And how disturbing that it assumes that only liberals would be anti-torture, and thus require persuading (a particularly weird assumption when, last I checked, Professor Reynolds himself is avowedly anti-torture).
Conor:
Just out of curiosity, since we’re talking about moral outrage, please put this in perspective for us:
We have waterboarded exactly three of the worst human beings on earth. No physical harm actually came to the recipients. They just thought it would. By all accounts, this “torture” worked. We got serious information that prevented further loss of life. Again, that’s THREE of the worst human beings on earth.
And you are outraged about it. You are so outraged, that every time you really want to convince us how outrageous the previous administration was, you tell us what a bunch of torturers they were.
Well, OK. I’m not particularly outraged by it. You are. I’m assuming that’s because you have searched your soul and have found that under no circumstances would you do it. YOU would not participate in it. I’m also assuming then, that’s because you have a much more stringent moral code than me. Your moral standards are higher than those of us who “support torture.” (I reject that characterization, BTW)
In view of the fact, then, that we have waterboarded exactly THREE of the world’s worst, no physical damage occurred, and we saved many lives because of it, AND YOU ARE STILL DEMONIZING THOSE OF US WHO AREN’T OUTRAGED, I must suppose that you are outraged, beyond human comprehension, by the slaughter of 1.5 million babies every year.
Proportionality. Ever heard of it?
— jd · Oct 2, 11:48 AM · #
Here’s the thing. Even if non-invasive torture techniques like waterboarding are useful in the moment, we simply cannot allow torture to be held out as an official policy of the United States government. It must be our public position that torture is illegal and wrong. There is no getting around it: if we are to successfully stand for freedom and decency, saying ‘no’ to officially sanctioned physical violations of the body is simply a pragmatic imperative of the universe.

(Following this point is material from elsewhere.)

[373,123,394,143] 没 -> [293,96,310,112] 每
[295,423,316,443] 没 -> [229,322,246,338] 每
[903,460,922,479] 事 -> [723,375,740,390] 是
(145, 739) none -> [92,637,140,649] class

So you’re left with a reality where torture might be useful, but we cannot openly use it, and we cannot be seen to endorse it. Which, if you still think torture should be done, means you have two options only: 1) an ‘exigent circumstances’ mechanism akin to torture warrants but much much rarer and much harder to get, where, for example, the President using his war powers personally approves each and every instance and technique, hopefully subject to Congressional oversight; or 2) you argue that torture should be done but unofficially, which, if it were my position, would lead this limited government chap into some pretty dark territory of Pandoran angst and cognitive dissonance.

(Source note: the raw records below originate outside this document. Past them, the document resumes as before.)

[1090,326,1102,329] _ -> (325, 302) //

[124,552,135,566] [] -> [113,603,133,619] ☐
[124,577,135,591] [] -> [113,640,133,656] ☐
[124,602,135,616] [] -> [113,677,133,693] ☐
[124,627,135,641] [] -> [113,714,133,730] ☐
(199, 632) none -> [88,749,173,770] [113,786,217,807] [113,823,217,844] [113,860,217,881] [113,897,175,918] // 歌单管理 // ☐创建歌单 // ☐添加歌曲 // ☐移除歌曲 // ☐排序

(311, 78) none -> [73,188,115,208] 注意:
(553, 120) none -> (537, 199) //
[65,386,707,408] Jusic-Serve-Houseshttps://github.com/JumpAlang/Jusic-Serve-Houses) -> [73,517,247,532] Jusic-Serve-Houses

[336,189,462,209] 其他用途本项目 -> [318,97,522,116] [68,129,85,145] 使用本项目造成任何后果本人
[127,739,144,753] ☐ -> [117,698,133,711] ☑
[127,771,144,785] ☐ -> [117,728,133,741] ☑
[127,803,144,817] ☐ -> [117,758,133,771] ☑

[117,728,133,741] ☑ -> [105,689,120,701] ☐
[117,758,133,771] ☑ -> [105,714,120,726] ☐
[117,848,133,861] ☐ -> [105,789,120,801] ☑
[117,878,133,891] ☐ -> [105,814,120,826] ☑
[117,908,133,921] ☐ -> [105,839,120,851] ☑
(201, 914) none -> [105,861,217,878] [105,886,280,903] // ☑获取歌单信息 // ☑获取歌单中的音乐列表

Actually, you probably only have number 2, since number one still has the publicity problem that I mentioned above.
— Kristoffer V. Sargent · Oct 2, 01:30 PM · #
Reynolds: ugh. I used to be a daily Insta reader back when political blogs were all shiny and new and fun. I stopped for good in part because I got sick of posts — a lot of them — that were just “Heh.” or “Indeed.” and a link. Granted computer speeds are better now and tabbed browsers are all over but it’s still a pain.
But when you say he’s “avowedly anti-torture” — that’s the main reason I stopped reading the guy. Yeah, he avows that. He puts up mildly anti-torture shtick. And then he quite often links to (or at least used to link to) strong defenses of torture or other wonderful nastiness with those “Heh.” or “Indeed.” posts. Good guys like Greg Djerejian called him out on it and he played dumb. It was a wormlike way to have it both ways and still pretend not to be a Neanderthal. So what you’re describing is pretty much in character for ol’ Glenn.
— Sanjay · Oct 2, 01:52 PM · #
I took Reynolds for Con-Law. His teaching is as glib as his politics.
— Kristoffer V. Sargent · Oct 2, 02:00 PM · #
Lectures must’ve been refreshingly brief.
— Sanjay · Oct 2, 02:11 PM · #
Why do you have respect for Glen Reynolds?
— Steve C · Oct 2, 02:43 PM · #
Kristofer:
I’m good with your analysis. I think most of us “pro-torture” types are probably in your camp. We are not pro-torture. We don’t want the US to stand by and for torture. We are against torture, but we wouldn’t hesitate to use it if it could prevent something horrible. I think many of the most vocal torture scolds are not being honest with themselves.
The problem is that we have been forced to defend something we didn’t really want to. I’m reasonably certain that Bill Clinton would have done the same thing as Bush and Cheney. In fact, Clinton did extraordinary rendition, which subjects prisoners to real torture. But where was the outrage when Clinton did it? Barack Obama has upheld almost all those horrible Bush policies that he promised to abolish. Is it a stretch to think he would have done the same as Bush and Cheney? Well, it’s too late to know. The moral outrage machine found something with which to beat up Bush and Cheney. So Obama can’t use it. (Though as little as he knows about the people surrounding him, maybe ACORN is doing it surreptitiously.) No way in hell Obama gets the same moral outrage had we found out he waterboarded KSM.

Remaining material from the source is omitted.